[Recorded data]
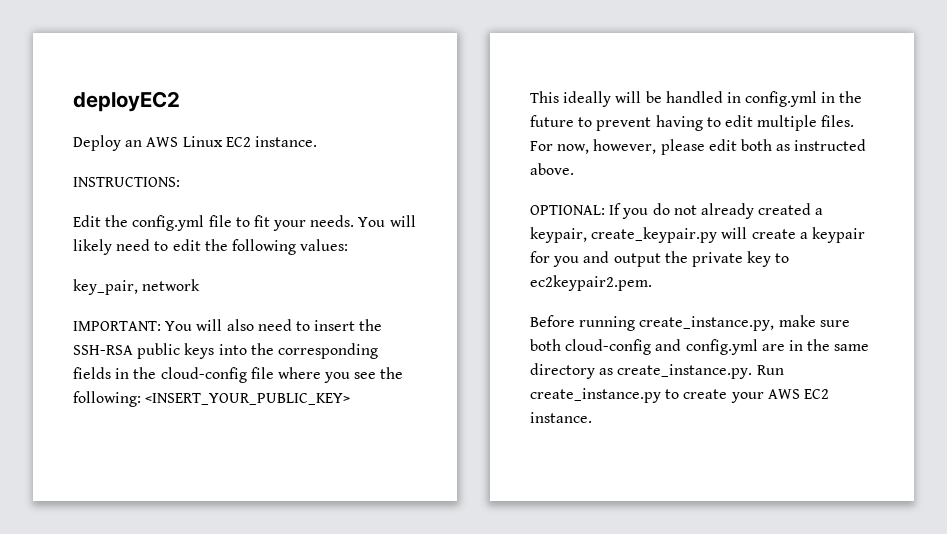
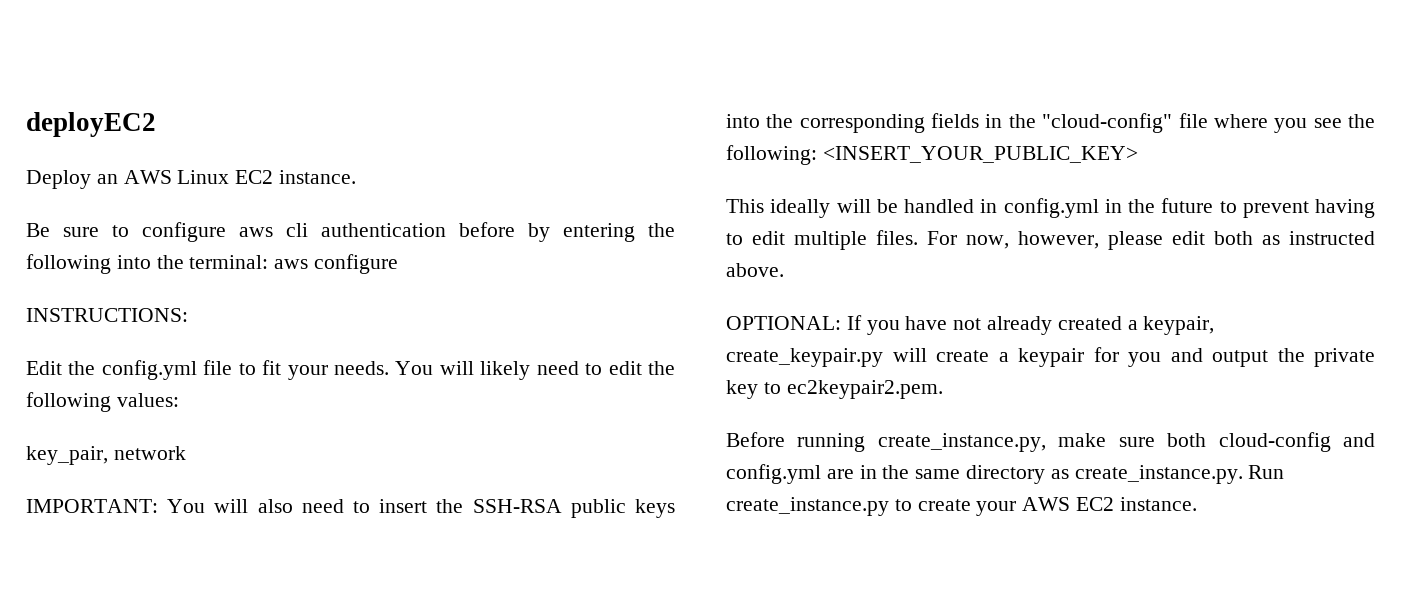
+ Be sure to configure aws cli authentication before by entering the following into the terminal: aws configure
- IMPORTANT: You will also need to insert the SSH-RSA public keys into the corresponding fields in the cloud-config file where you see the following: <INSERT_YOUR_PUBLIC_KEY>
+ IMPORTANT: You will also need to insert the SSH-RSA public keys into the corresponding fields in the "cloud-config" file where you see the following: <INSERT_YOUR_PUBLIC_KEY>
- OPTIONAL: If you do not already created a keypair, create_keypair.py will create a keypair for you and output the private key to ec2keypair2.pem.
+ OPTIONAL: If you have not already created a keypair, create_keypair.py will create a keypair for you and output the private key to ec2keypair2.pem.

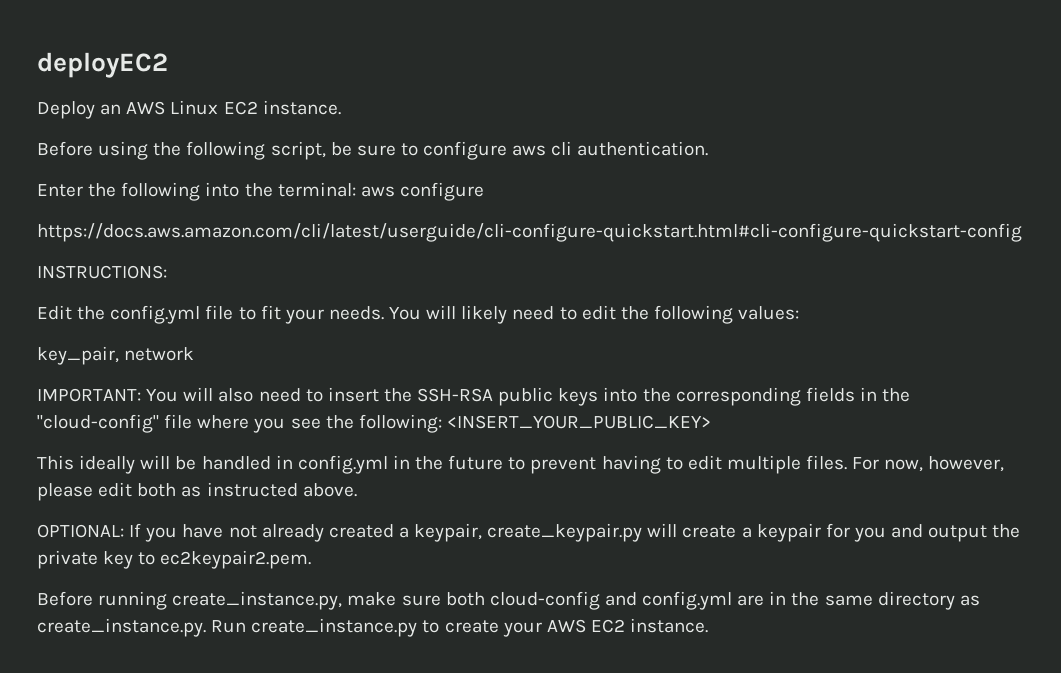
- Be sure to configure aws cli authentication before by entering the following into the terminal: aws configure
+ Before using the following script, be sure to configure aws cli authentication.
+ Enter the following into the terminal: aws configure
+ https://docs.aws.amazon.com/cli/latest/userguide/cli-configure-quickstart.html#cli-configure-quickstart-config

**What the exercise asks**
The reply must hold every line above exactly as written and none of the pictures.

**Answer to the exercise**
+ Be sure to configure aws cli authentication before by entering the following into the terminal: aws configure
- IMPORTANT: You will also need to insert the SSH-RSA public keys into the corresponding fields in the cloud-config file where you see the following: <INSERT_YOUR_PUBLIC_KEY>
+ IMPORTANT: You will also need to insert the SSH-RSA public keys into the corresponding fields in the "cloud-config" file where you see the following: <INSERT_YOUR_PUBLIC_KEY>
- OPTIONAL: If you do not already created a keypair, create_keypair.py will create a keypair for you and output the private key to ec2keypair2.pem.
+ OPTIONAL: If you have not already created a keypair, create_keypair.py will create a keypair for you and output the private key to ec2keypair2.pem.

- Be sure to configure aws cli authentication before by entering the following into the terminal: aws configure
+ Before using the following script, be sure to configure aws cli authentication.
+ Enter the following into the terminal: aws configure
+ https://docs.aws.amazon.com/cli/latest/userguide/cli-configure-quickstart.html#cli-configure-quickstart-config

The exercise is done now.